Brown, Matthew A. mbrown at highpoint.edu
Fri Feb 25 15:15:48 GMT 2005


.... and hopefully these problems will all be resolved in the next 3-7
years by affordable, reliable biometric solutions.

Matthew Brown
High Point University

-----Original Message-----
From: unisog-bounces at lists.sans.org
[mailto:unisog-bounces at lists.sans.org] On Behalf Of Michael Holstein
Sent: Friday, February 25, 2005 9:48 AM
To: UNIversity Security Operations Group
Subject: Re: [unisog] [Fwd: Is the current password std flawed?]


> By asking that all passwords must have a numeric and a special
character
> we are making it easier for cracking tools because we have effectively
> reduced the "pool" of possible password combinations; e.g. no need to
> check for a password such as "gHsrYBoZ" as this would be rejected as
not
> valid.

Mathematically speaking, he/she's correct. But the "brute force" mode is

seldom actually required to get at least one halfway-useful password. In

my experience doing (legitimate) password audits, I get better than half

during the dictionary or hybrid phase (with common substitutions turned 
on). In all cases, this has included at least one admin or service
account.

Therefore, I'd say that enforcing some degree of complexity (without 
being overly specific like saying a number must occupy a particular 
character position) is better than letting users pick their own 
passwords (we all know the dog's name, kid's birthday, etc. will be 
their first choice if left to their devices).

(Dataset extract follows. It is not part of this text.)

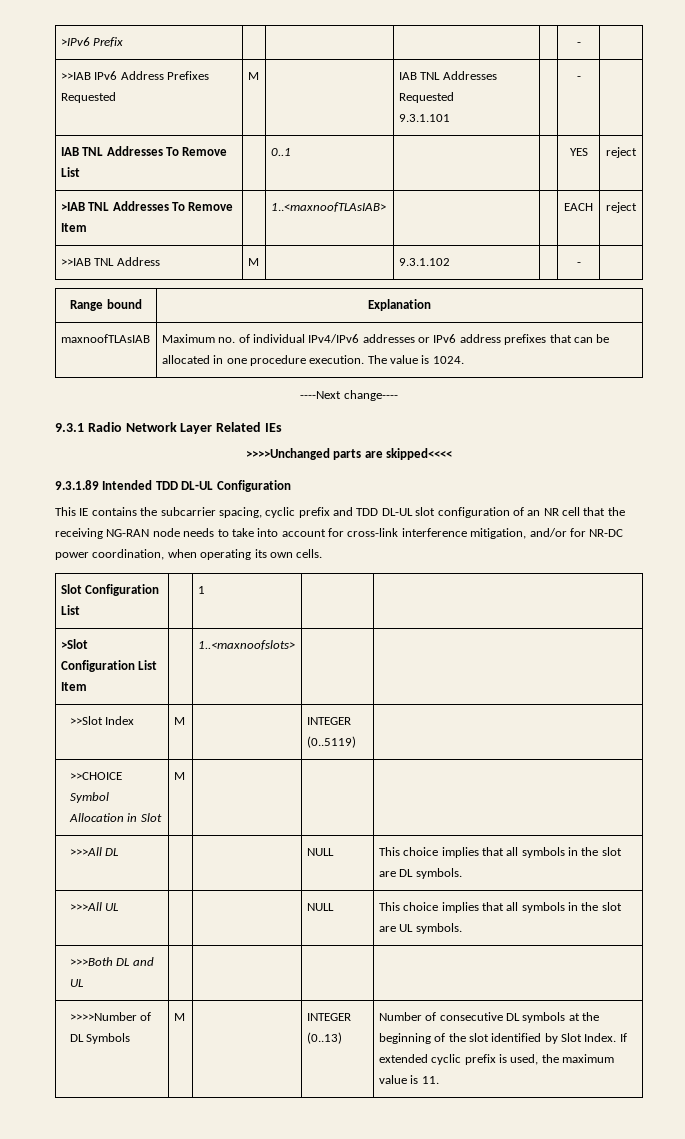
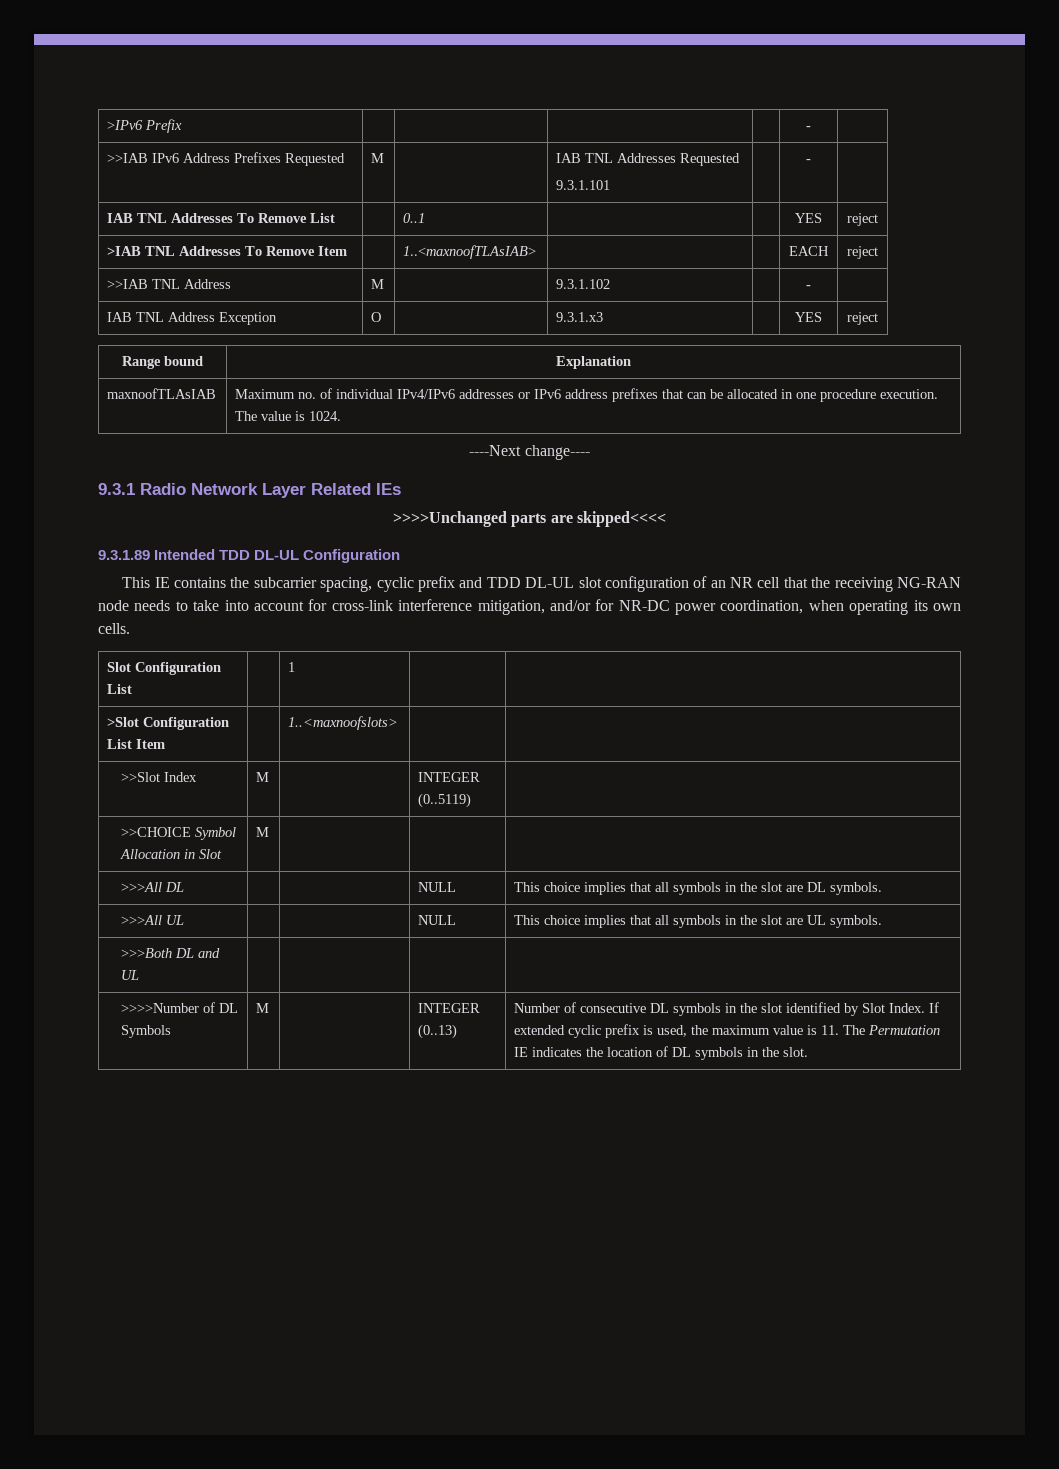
+ IAB TNL Address Exception | O | | 9.3.1.x3 | | YES | reject
- Number of consecutive DL symbols at the beginning of the slot identified by Slot Index.
+ Number of consecutive DL symbols in the slot identified by Slot Index.
- If extended cyclic prefix is used, the maximum value is 11.
+ If extended cyclic prefix is used, the maximum value is 11. The Permutation IE indicates the location of DL symbols in the slot.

However, the enforced degree of complexity is directly proportional to 
the probability you'll find the password on a post-it under the 
keyboard, admins not excepted.

Furthermore, users are quite adept at devising passwords that meet our 
(IT) requirements but are still really easy. You require 8 characters 
with 3/4 types, they'll pick 'M1chael' (my name) instead of the simple 
'michael'. Any cracker would get that in a few seconds.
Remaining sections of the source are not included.